- Task instructions
Every line containing "docs" should be identified and copied from the data below.
<<<<
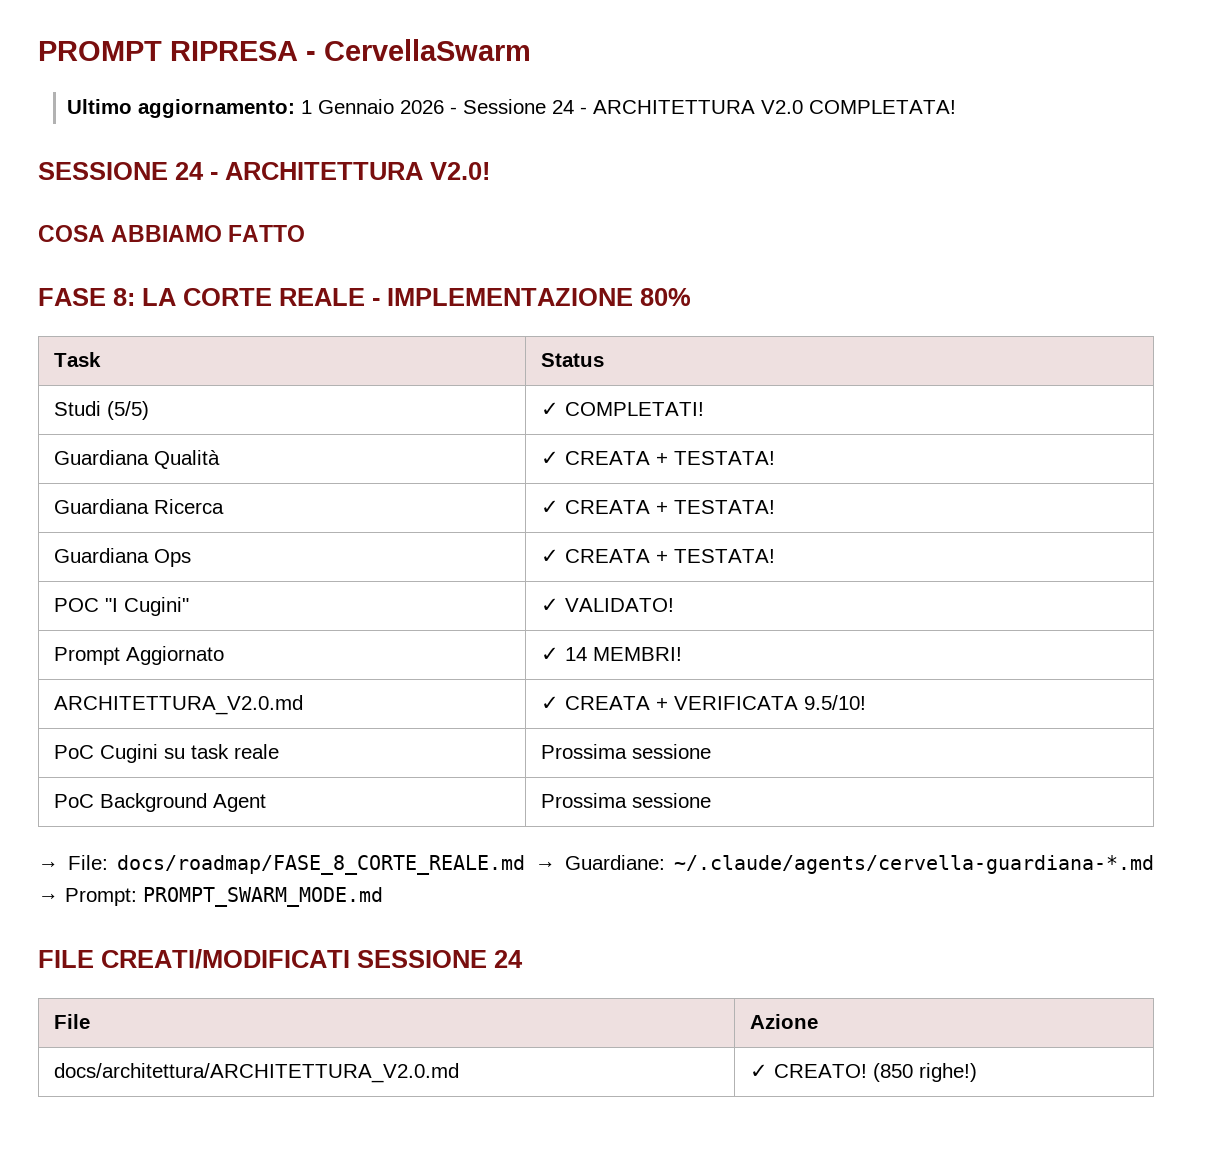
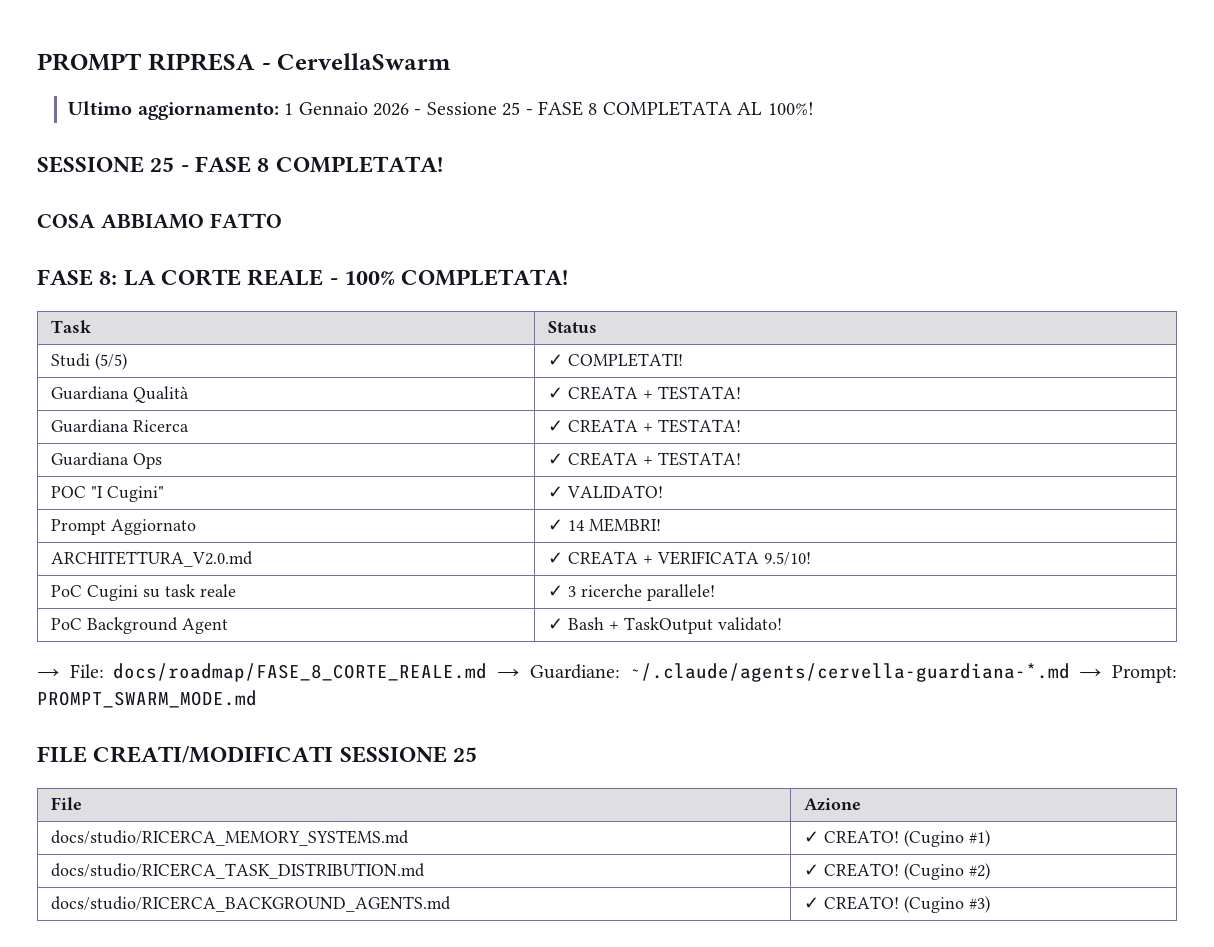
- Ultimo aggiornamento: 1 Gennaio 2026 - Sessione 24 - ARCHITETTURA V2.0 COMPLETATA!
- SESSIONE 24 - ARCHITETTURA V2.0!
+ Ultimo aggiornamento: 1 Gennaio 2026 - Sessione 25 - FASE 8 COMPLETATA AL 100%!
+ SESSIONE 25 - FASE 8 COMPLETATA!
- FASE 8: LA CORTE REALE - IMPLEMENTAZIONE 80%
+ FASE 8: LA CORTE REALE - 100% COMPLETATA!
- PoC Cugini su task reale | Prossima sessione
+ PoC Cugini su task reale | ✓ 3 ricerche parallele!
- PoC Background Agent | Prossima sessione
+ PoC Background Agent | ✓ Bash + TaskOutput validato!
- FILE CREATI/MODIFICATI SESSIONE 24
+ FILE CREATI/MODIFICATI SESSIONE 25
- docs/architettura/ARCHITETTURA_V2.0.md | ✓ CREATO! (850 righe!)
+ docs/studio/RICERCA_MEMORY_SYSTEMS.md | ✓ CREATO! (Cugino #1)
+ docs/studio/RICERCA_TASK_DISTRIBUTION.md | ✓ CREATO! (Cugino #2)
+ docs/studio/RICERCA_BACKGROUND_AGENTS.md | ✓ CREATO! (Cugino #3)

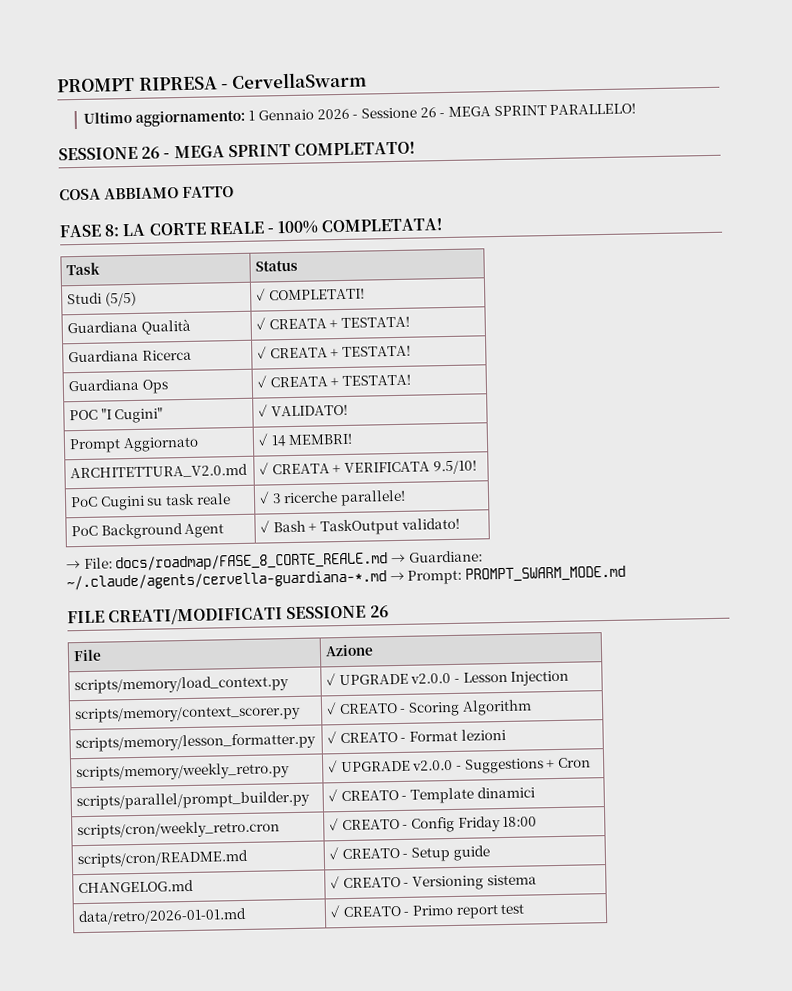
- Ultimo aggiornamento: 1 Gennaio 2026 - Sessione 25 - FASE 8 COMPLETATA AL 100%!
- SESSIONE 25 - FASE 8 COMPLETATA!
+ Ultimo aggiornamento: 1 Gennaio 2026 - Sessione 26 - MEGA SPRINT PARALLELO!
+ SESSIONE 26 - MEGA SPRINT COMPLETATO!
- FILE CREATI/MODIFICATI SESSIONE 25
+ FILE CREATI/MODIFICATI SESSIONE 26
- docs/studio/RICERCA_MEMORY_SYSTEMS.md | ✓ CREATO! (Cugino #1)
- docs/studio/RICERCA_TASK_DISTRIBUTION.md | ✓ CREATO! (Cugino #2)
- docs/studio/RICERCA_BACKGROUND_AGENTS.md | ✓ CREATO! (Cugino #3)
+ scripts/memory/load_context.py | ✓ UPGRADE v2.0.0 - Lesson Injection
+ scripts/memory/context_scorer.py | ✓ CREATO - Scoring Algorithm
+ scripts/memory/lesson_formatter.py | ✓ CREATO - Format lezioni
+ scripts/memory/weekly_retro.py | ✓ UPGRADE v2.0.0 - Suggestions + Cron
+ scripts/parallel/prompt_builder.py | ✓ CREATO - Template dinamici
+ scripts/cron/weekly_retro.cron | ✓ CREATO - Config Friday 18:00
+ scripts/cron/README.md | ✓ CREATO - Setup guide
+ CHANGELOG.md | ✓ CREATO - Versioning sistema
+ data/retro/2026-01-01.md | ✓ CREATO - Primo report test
>>>>
- Result of this task
- docs/architettura/ARCHITETTURA_V2.0.md | ✓ CREATO! (850 righe!)
+ docs/studio/RICERCA_MEMORY_SYSTEMS.md | ✓ CREATO! (Cugino #1)
+ docs/studio/RICERCA_TASK_DISTRIBUTION.md | ✓ CREATO! (Cugino #2)
+ docs/studio/RICERCA_BACKGROUND_AGENTS.md | ✓ CREATO! (Cugino #3)
- docs/studio/RICERCA_MEMORY_SYSTEMS.md | ✓ CREATO! (Cugino #1)
- docs/studio/RICERCA_TASK_DISTRIBUTION.md | ✓ CREATO! (Cugino #2)
- docs/studio/RICERCA_BACKGROUND_AGENTS.md | ✓ CREATO! (Cugino #3)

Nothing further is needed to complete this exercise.